Both actions can be omitted in M-Emu. The service module and forwarding module of M-Emu are connected by queues, avoiding the addition of NetDevices and Channels in the network, which are two basic units of ns-3 or NS4. Furthermore, the service module in M-Emu can directly check specific fields of data packets according to offsets, which greatly improves the analysis efficiency. Therefore, the CPU usage of M-Emu is lower than that of NS4 when processing multicast protocols.
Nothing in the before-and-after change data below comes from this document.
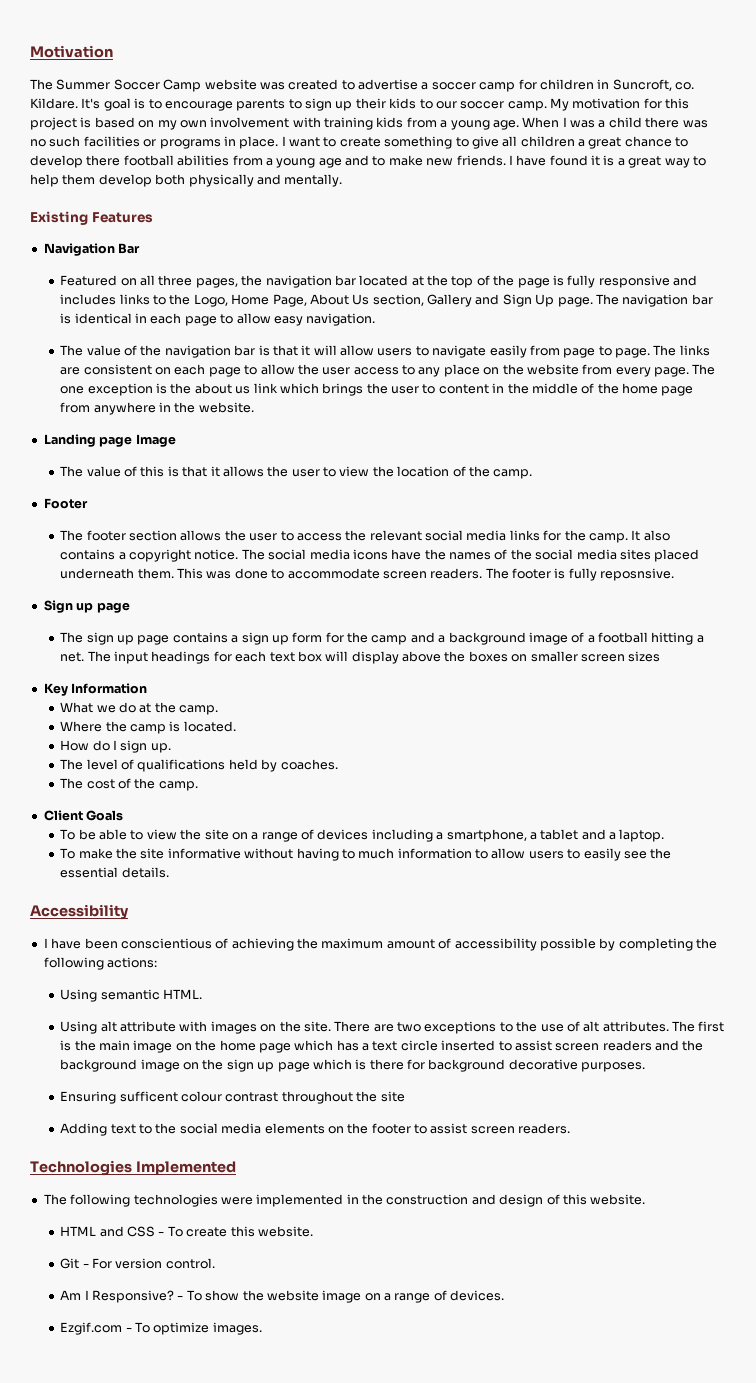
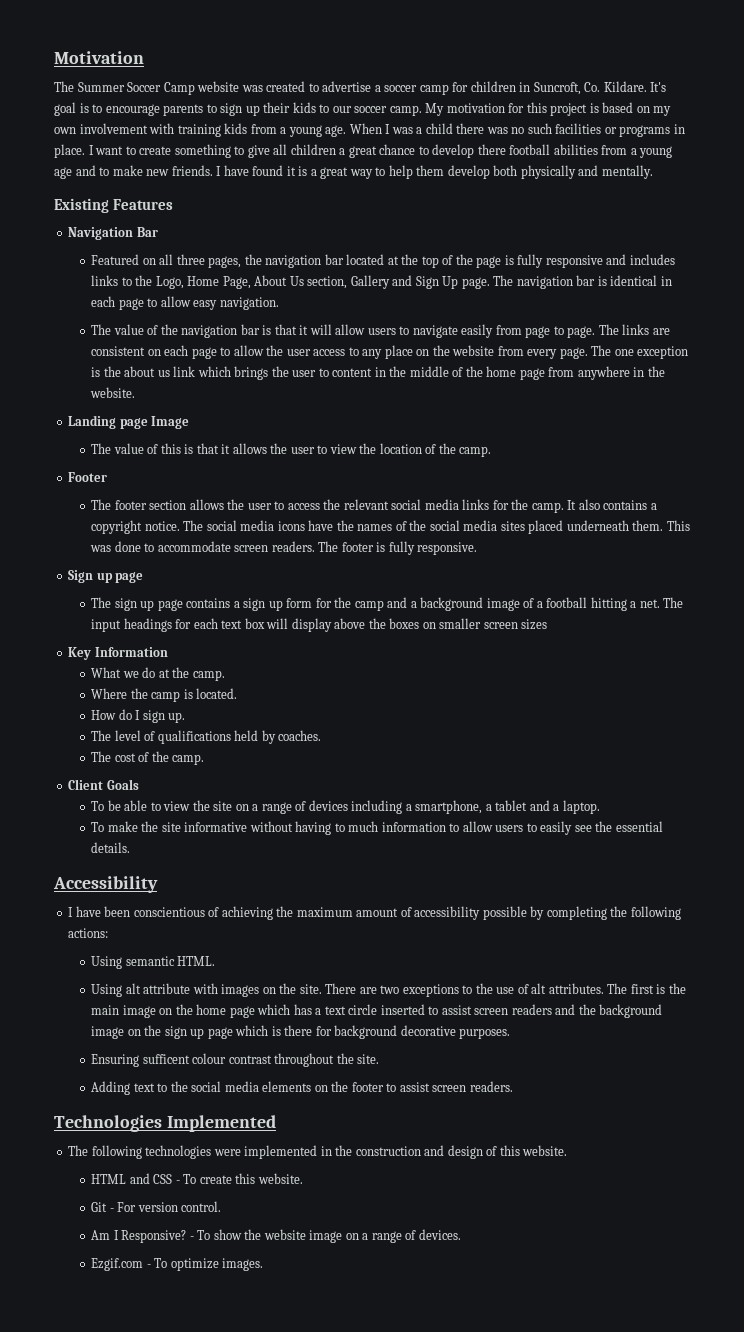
[675,82,694,90] co. -> [584,82,601,92] Co.
[600,568,675,581] reposnsive. -> [417,542,478,555] responsive.
[380,1091,405,1102] site -> [357,1054,380,1064] site.

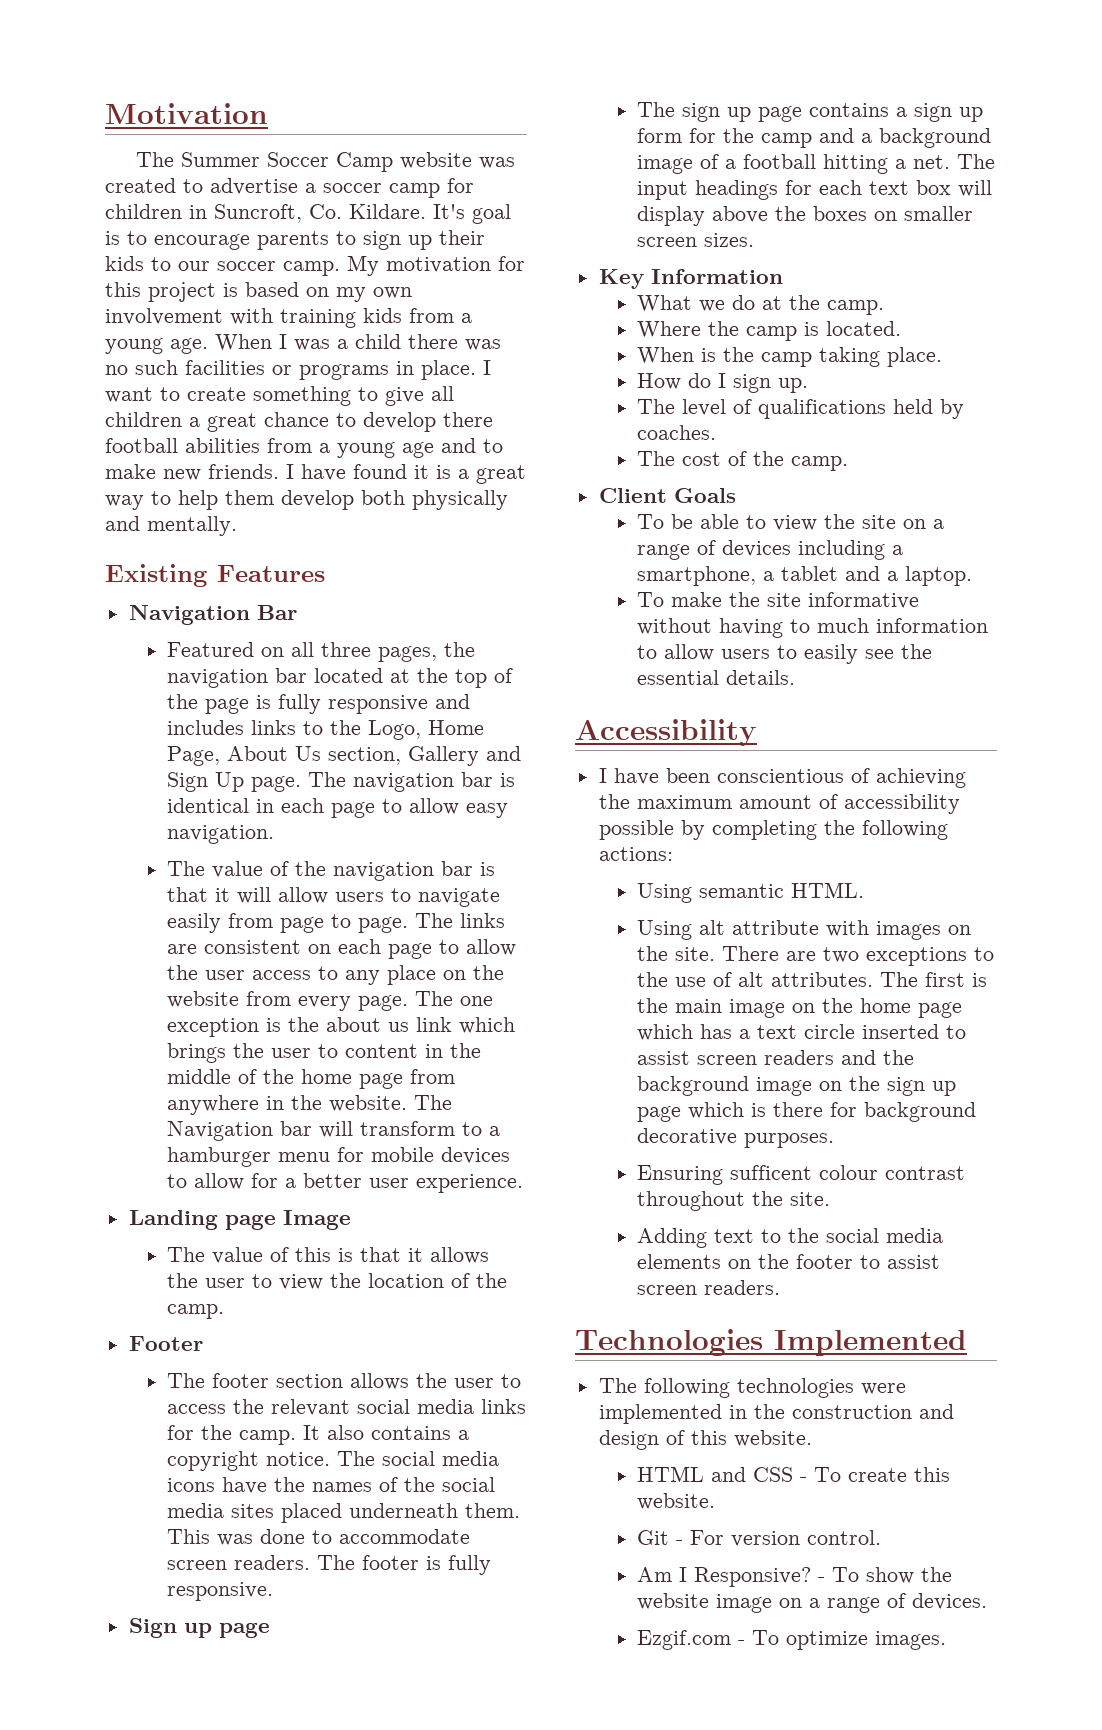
(136, 392) none -> [414,1095,453,1110] [167,1121,501,1141] [167,1147,511,1167] [167,1173,524,1193] The Navigation bar will transform to a hamburger menu for mobile devices to allow for a better user experience.
[521,619,548,630] sizes -> [704,233,755,247] sizes.
(238, 693) none -> [637,347,943,367] // When is the camp taking place.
4.2.3. Traffic of Management message
In a fat tree topology with K = 6, we compare the management traffic required by each architecture when processing the same number of multicast flows. The management traffic refers to the traffic of multicast tree establishment and maintenance message. As can be seen from
Figure 11, as the number of multicast flows increases, the management traffic of each architecture increases. The traffic of management messages of M-Emu is about 1/3 of that of NS4. This is because, for NS4, the traffic between service nodes and switch nodes accounts for about 2/3 of the total control management traffic, and this part of the traffic can be omitted in M-Emu.
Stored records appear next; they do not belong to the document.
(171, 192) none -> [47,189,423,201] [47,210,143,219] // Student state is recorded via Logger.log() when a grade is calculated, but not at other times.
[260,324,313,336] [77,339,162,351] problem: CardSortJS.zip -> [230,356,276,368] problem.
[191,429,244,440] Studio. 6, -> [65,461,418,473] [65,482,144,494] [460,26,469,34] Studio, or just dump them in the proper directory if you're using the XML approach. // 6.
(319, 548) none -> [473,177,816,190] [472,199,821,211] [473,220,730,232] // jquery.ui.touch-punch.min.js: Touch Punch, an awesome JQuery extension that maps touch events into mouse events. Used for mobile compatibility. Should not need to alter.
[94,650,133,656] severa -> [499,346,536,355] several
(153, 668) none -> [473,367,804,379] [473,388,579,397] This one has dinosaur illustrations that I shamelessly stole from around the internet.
4.2.4. Packet Process Time of Emu-Node
Since the protocol conversion module of M-Emu needs to modify the header of each packet, the packet processing delay will increase slightly on Emu-node compared with NS4. We ran 1000 packet interactions with the real environment and compared the packet processing time of M-Emu with that of NS4. The results are shown in
Figure 12. It can be seen that the modification of the packet header does increase the packet processing time slightly, by about 3% compared with NS4.
4.2.5. Execution Time
In this part, we compare the execution time required by each architecture when processing the same number of multicast flows (1000 multicast flows). The execution time is related to many factors, such as the memory consumption, CPU utilization and so on; thus, it is a comprehensive factor to measure each architecture’s performance. The results are shown in
Figure 13. It can be seen that, with the increase of K, the execution time of these architectures increases gradually. The execution time of M-Emu is about 1/2 of that of NS4.
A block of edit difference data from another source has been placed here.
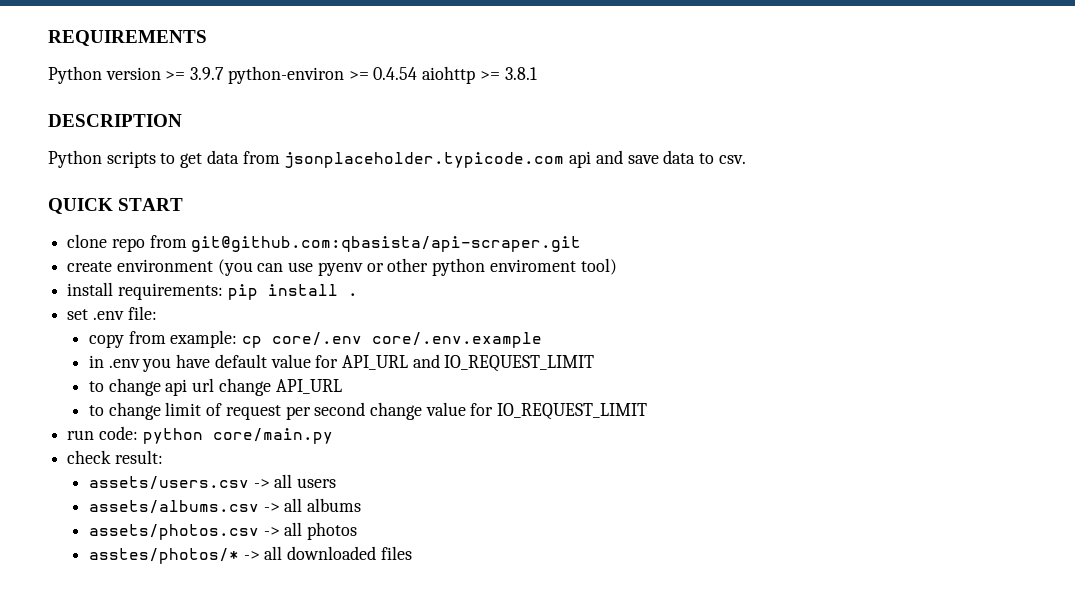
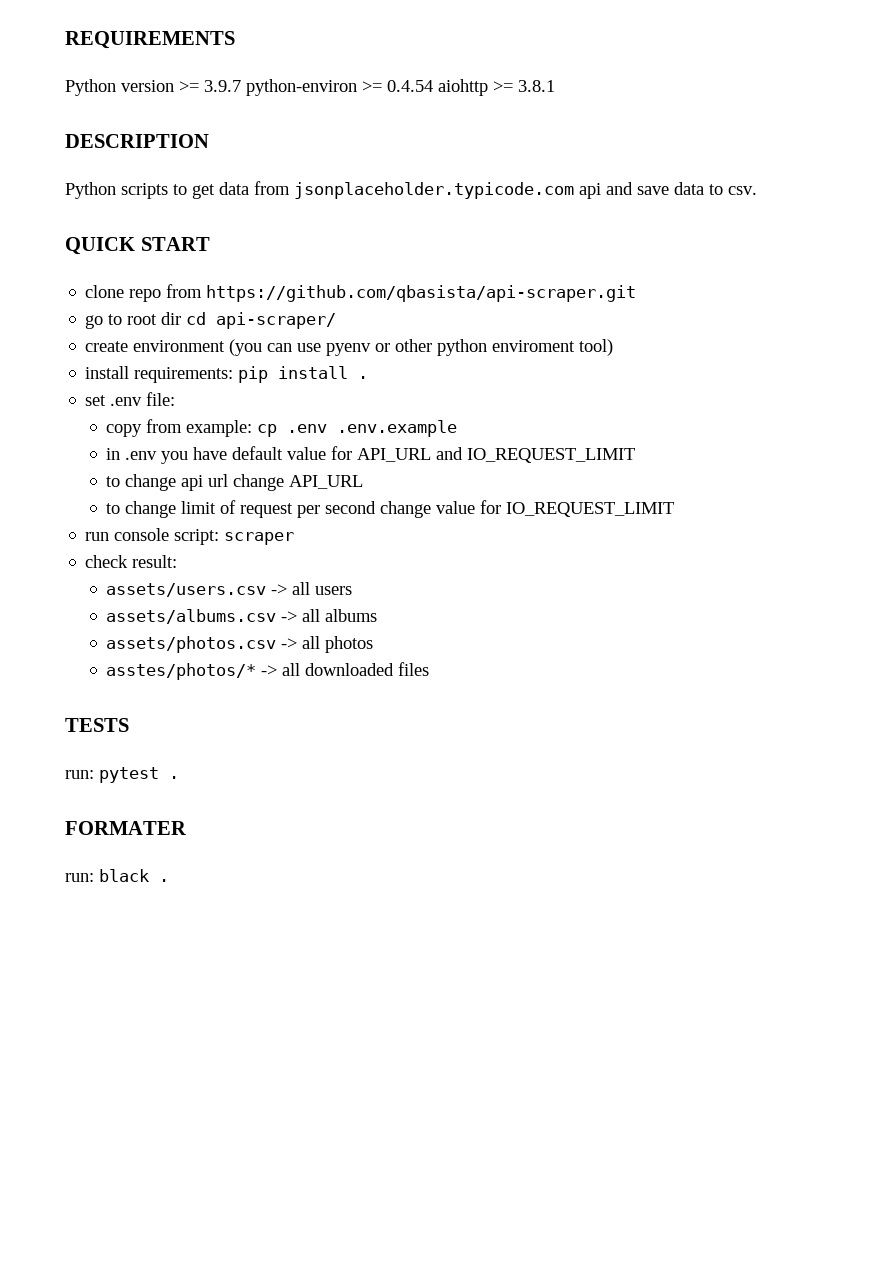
[191,236,582,252] git@github.com:qbasista/api-scraper.git -> [206,285,637,302] [85,312,337,329] https://github.com/qbasista/api-scraper.git // go to root dir cd api-scraper/
[272,332,543,348] core/.env core/.env.example -> [287,420,458,437] .env .env.example
[98,426,333,444] code: python core/main.py -> [114,528,295,545] console script: scraper
(412, 553) none -> [65,718,129,732] [65,767,179,783] [65,821,186,835] [65,869,169,882] // TESTS // run: pytest . // FORMATER // run: black .

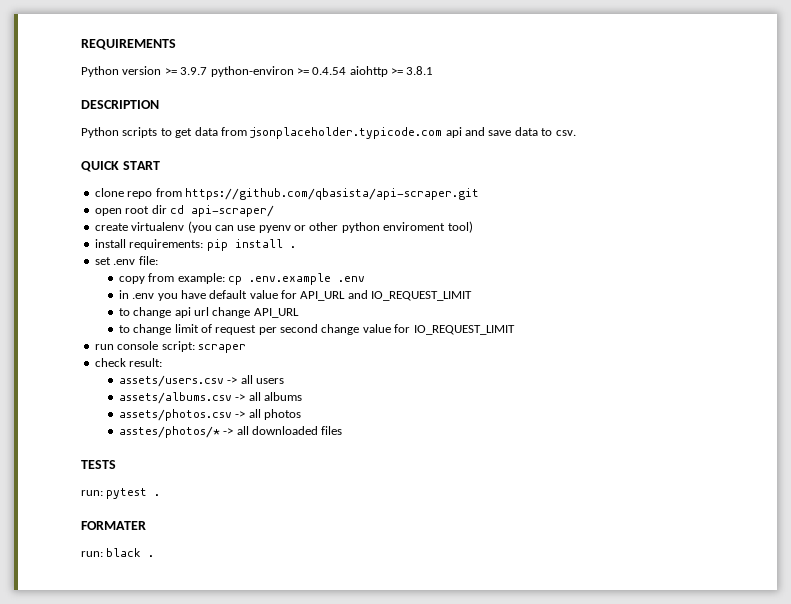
[85,314,123,329] go to -> [94,208,122,216] open
[133,340,226,352] environment -> [131,222,185,231] virtualenv
[287,420,458,437] .env .env.example -> [248,273,365,285] .env.example .env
This is mainly because: (1) In NS4, the communication delay between service nodes and switches increases the complete time of a multicast flow, thus increase the total execution time. (2) The topology size of NS4 is almost twice as large as that of M-Emu. The larger the topology is, the more resources the experiment consumes and the slower the experiment runs. (3) The packet processing logic on the service node is more complex than that of M-Emu’s service module. Thus, the Execution Time of NS4 is much larger than that of M-Emu.
4.2.6. Code Complexity
In this section, we make a comparison between M-Emu and NS4 in terms of the code complexity (number of lines of code). Since M-Emu is an improvement on NS4, M-Emu has much more code on both the control plane and data plane than does NS4. The results are shown in
Table 3.
We only counted the amount of code in the source file. It can be seen that the code quantity of M-Emu is larger than that of NS4 in all modules. In the forwarding module, because M-Emu only adds ports to the service module, there is not much more code than for NS4. As NS4 has no service module, the code quantity of its service module is 0. However, M-Emu has the multicast simulation function deployed in the service module, and thus the code quantity is much larger than NS4.